Henry Robinson / Sat 05 September 2015

A shift from feature-based work to bug fixing this week as the team were heads down on stabilising Impala for the upcoming 2.3.0 release.

Stats:

  • 23 commits in the week ending September 5th. (commit 24e68)
  • 122 files changed, 7248 insertions(+), 981 deletions(-)

New Parquet tutorial

There's a new tutorial in the Impala documentation about dealing with 'unknown schema'. Impala allows you to flexibly manage Parquet files where you don't a priori know the schema, by inferring the columns and their types from the files themselves. That means you can load the data (into HDFS) before knowing its precise schema! This tutorial shows how.

Lots of bug fixes

As expected in this stage of a release cycle, a lot of bug fixes were committed as attention turns to building a high-quality 2.3.0 release.
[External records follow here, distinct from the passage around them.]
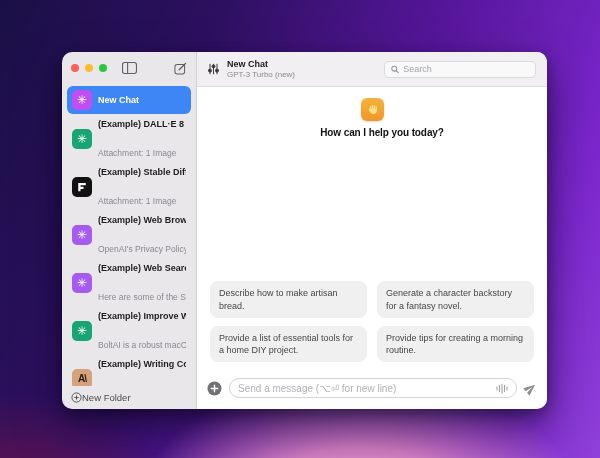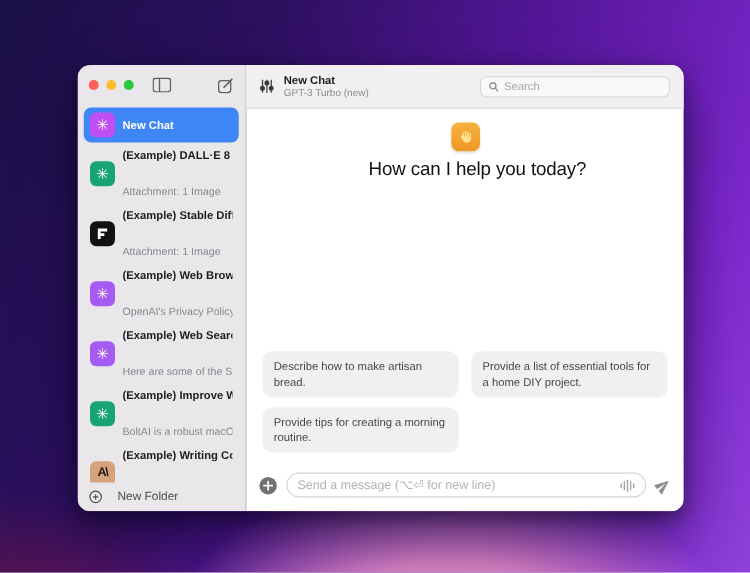"How can I help you" .welcome h1 { font-size: 15px -> 10px; font-weight: 400 -> 700 }
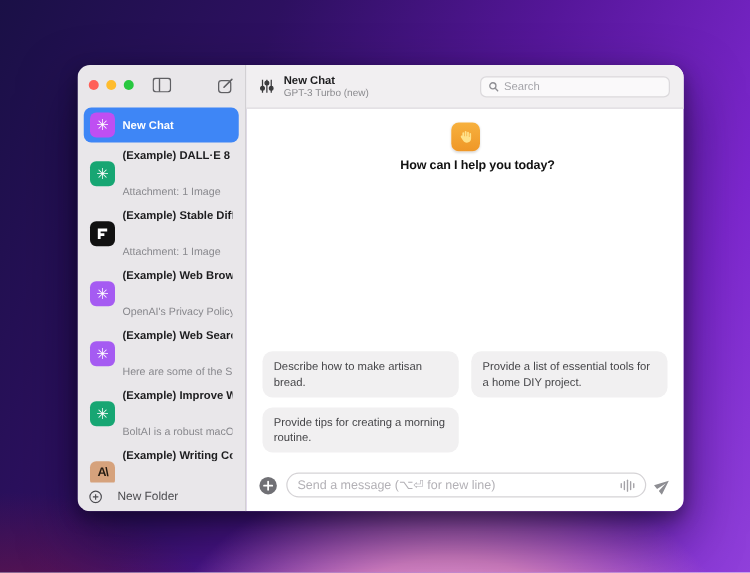"Generate a character backstory for" div.card { html: none -> <div> <span>Generate a character backstory for a fantasy novel.</span> </div> }
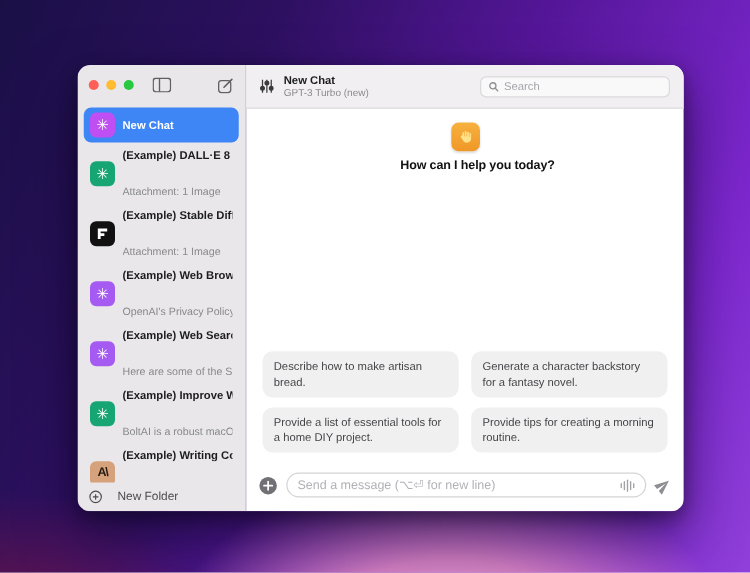"New Folder" .sb-footer { gap: 12px -> 0 }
That includes fixes for the Impala shell on CentOS 7.0, a fix to ensure that Thrift RPC endpoints can accepts TLS v1.1 and v1.2 connections, and a fix for a particularly egregious bug that caused empty strings to 'poison' a hash function over several values to always return the same value. That last fix could, in some cases, lead to skew when Impala was hashing the output of an operator to load-balance amongst upstream consumers: hashing all inputs to the same value of course means that the load is completely unbalanced as a result. That problem has been fixed, but the longer-term plan is to move to a hash function that doesn't have this kind of 'collapsing' behaviour.

Explicit column names in WITH clauses

We did manage to sneak in a couple of features though. IMPALA-898 adds explicit column aliases to WITH clauses (i.e. common table expressions), so that you can easily rename columns either in the output, or when you refer to them in the body of the main query statement.